Take the lines below from the one with "[86,96,255,117] Transactions ->" through the one with "(432, 404) none" and retype them exactly. Include nothing else, and no pictures.

◆ THE DATA:
BEGIN

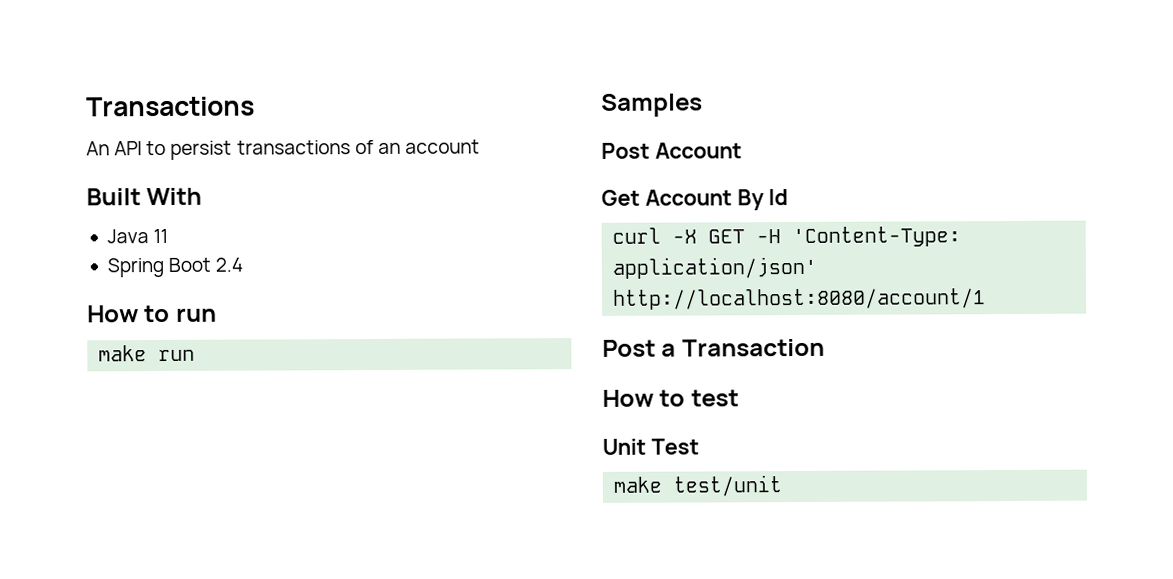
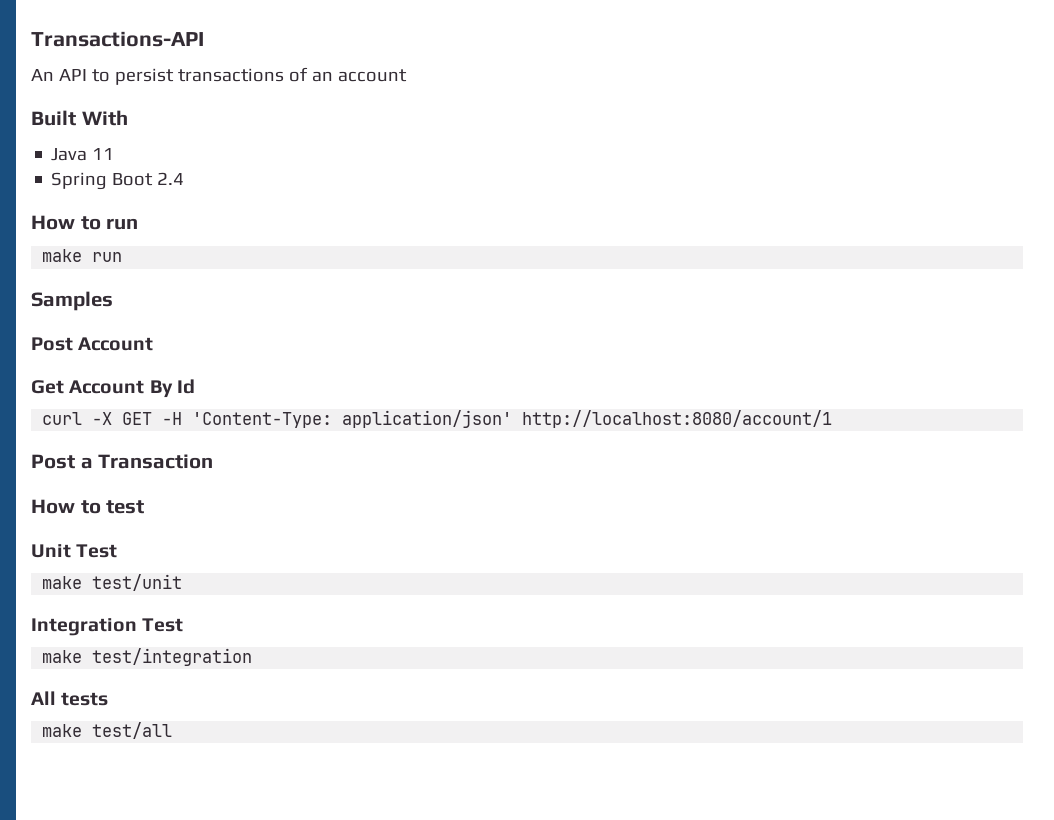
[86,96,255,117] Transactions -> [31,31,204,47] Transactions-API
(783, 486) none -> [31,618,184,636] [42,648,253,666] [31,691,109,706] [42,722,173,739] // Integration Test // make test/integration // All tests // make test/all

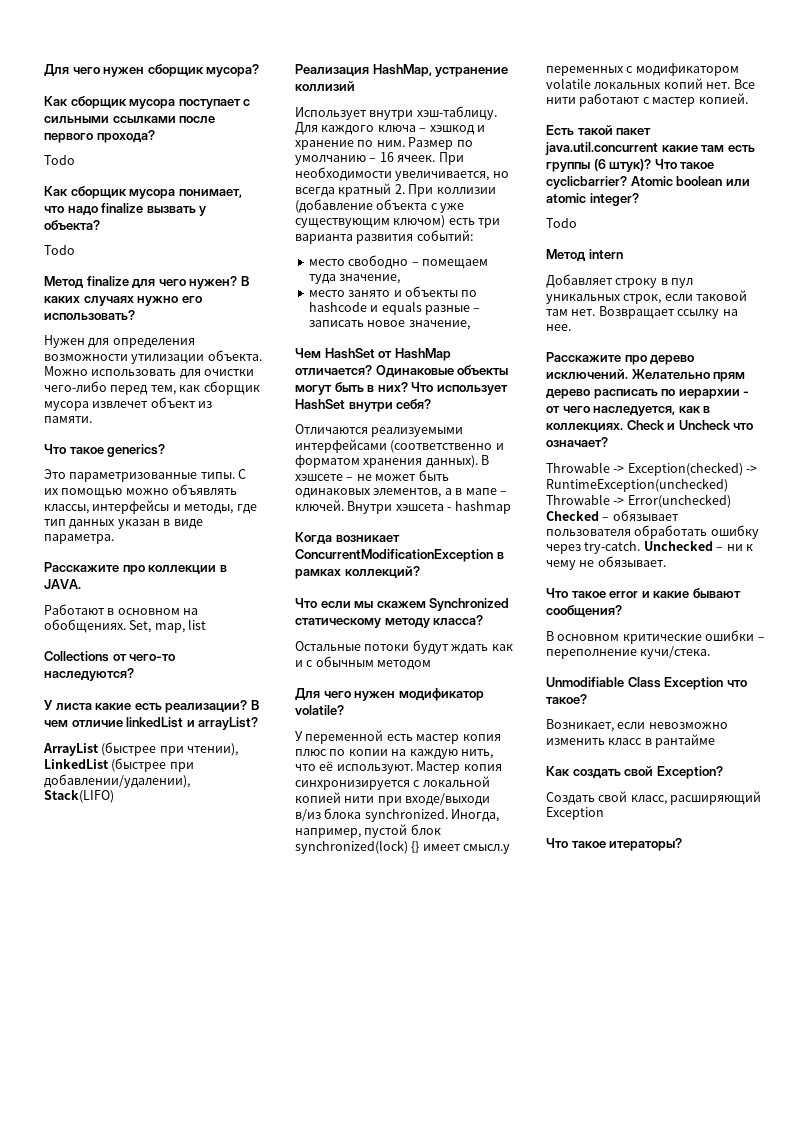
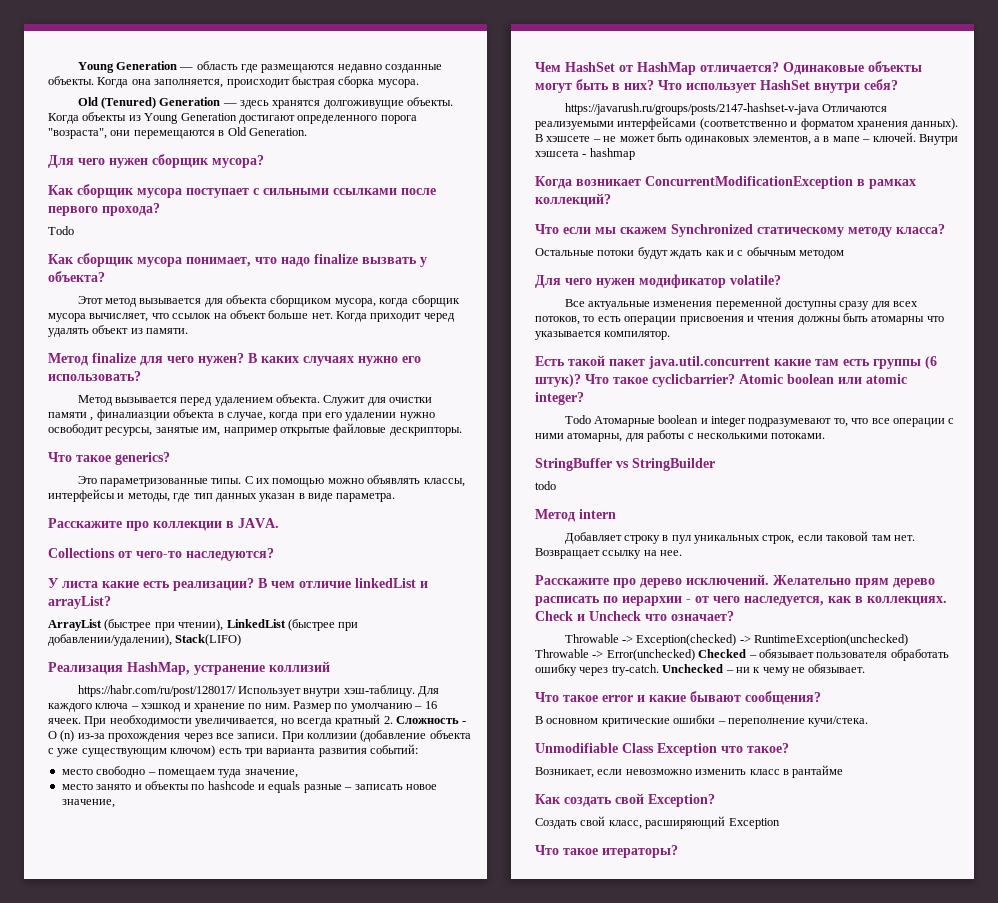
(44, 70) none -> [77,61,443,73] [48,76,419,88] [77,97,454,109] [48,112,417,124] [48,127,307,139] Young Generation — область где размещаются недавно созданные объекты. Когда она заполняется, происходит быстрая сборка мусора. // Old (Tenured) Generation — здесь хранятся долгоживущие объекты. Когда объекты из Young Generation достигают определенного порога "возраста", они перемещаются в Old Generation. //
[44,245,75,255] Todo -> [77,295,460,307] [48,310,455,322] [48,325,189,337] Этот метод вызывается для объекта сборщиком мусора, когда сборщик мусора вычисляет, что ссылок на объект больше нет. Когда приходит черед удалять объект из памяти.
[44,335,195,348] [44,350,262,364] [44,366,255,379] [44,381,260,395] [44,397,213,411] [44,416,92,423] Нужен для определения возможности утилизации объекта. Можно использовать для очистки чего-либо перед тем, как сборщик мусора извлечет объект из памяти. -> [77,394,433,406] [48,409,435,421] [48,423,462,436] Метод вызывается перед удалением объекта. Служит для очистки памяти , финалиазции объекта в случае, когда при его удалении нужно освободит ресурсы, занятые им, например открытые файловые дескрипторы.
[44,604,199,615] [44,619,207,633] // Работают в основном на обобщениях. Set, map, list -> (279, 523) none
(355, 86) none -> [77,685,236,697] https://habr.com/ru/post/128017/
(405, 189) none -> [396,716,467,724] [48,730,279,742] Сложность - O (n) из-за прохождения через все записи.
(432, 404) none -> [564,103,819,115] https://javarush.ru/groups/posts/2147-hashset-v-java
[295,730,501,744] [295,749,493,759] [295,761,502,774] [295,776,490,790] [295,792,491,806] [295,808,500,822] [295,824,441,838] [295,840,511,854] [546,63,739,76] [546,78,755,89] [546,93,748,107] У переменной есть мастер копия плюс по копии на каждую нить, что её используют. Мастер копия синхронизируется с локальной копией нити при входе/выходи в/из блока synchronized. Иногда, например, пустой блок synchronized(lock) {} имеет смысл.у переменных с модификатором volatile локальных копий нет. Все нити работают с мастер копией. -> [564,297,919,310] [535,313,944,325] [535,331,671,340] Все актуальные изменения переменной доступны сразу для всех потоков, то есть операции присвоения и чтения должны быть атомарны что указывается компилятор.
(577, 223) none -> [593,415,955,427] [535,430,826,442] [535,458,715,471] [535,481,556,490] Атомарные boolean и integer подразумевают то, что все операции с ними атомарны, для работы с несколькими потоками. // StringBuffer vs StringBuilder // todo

END
BEGIN

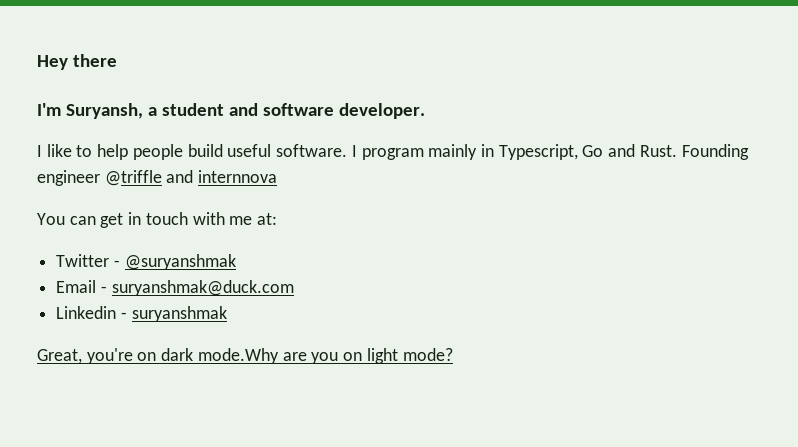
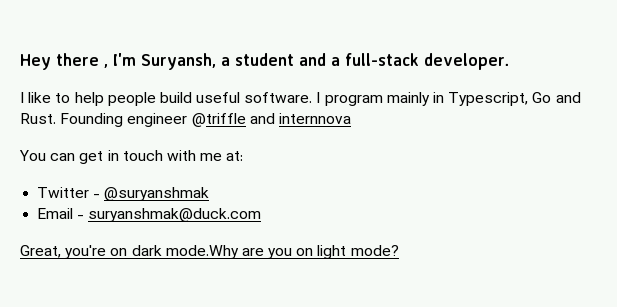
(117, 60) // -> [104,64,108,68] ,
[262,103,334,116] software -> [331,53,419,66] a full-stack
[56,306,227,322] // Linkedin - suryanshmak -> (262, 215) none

END

◆ ANSWER TO THE EXERCISE:
[86,96,255,117] Transactions -> [31,31,204,47] Transactions-API
(783, 486) none -> [31,618,184,636] [42,648,253,666] [31,691,109,706] [42,722,173,739] // Integration Test // make test/integration // All tests // make test/all

(44, 70) none -> [77,61,443,73] [48,76,419,88] [77,97,454,109] [48,112,417,124] [48,127,307,139] Young Generation — область где размещаются недавно созданные объекты. Когда она заполняется, происходит быстрая сборка мусора. // Old (Tenured) Generation — здесь хранятся долгоживущие объекты. Когда объекты из Young Generation достигают определенного порога "возраста", они перемещаются в Old Generation. //
[44,245,75,255] Todo -> [77,295,460,307] [48,310,455,322] [48,325,189,337] Этот метод вызывается для объекта сборщиком мусора, когда сборщик мусора вычисляет, что ссылок на объект больше нет. Когда приходит черед удалять объект из памяти.
[44,335,195,348] [44,350,262,364] [44,366,255,379] [44,381,260,395] [44,397,213,411] [44,416,92,423] Нужен для определения возможности утилизации объекта. Можно использовать для очистки чего-либо перед тем, как сборщик мусора извлечет объект из памяти. -> [77,394,433,406] [48,409,435,421] [48,423,462,436] Метод вызывается перед удалением объекта. Служит для очистки памяти , финалиазции объекта в случае, когда при его удалении нужно освободит ресурсы, занятые им, например открытые файловые дескрипторы.
[44,604,199,615] [44,619,207,633] // Работают в основном на обобщениях. Set, map, list -> (279, 523) none
(355, 86) none -> [77,685,236,697] https://habr.com/ru/post/128017/
(405, 189) none -> [396,716,467,724] [48,730,279,742] Сложность - O (n) из-за прохождения через все записи.
(432, 404) none -> [564,103,819,115] https://javarush.ru/groups/posts/2147-hashset-v-java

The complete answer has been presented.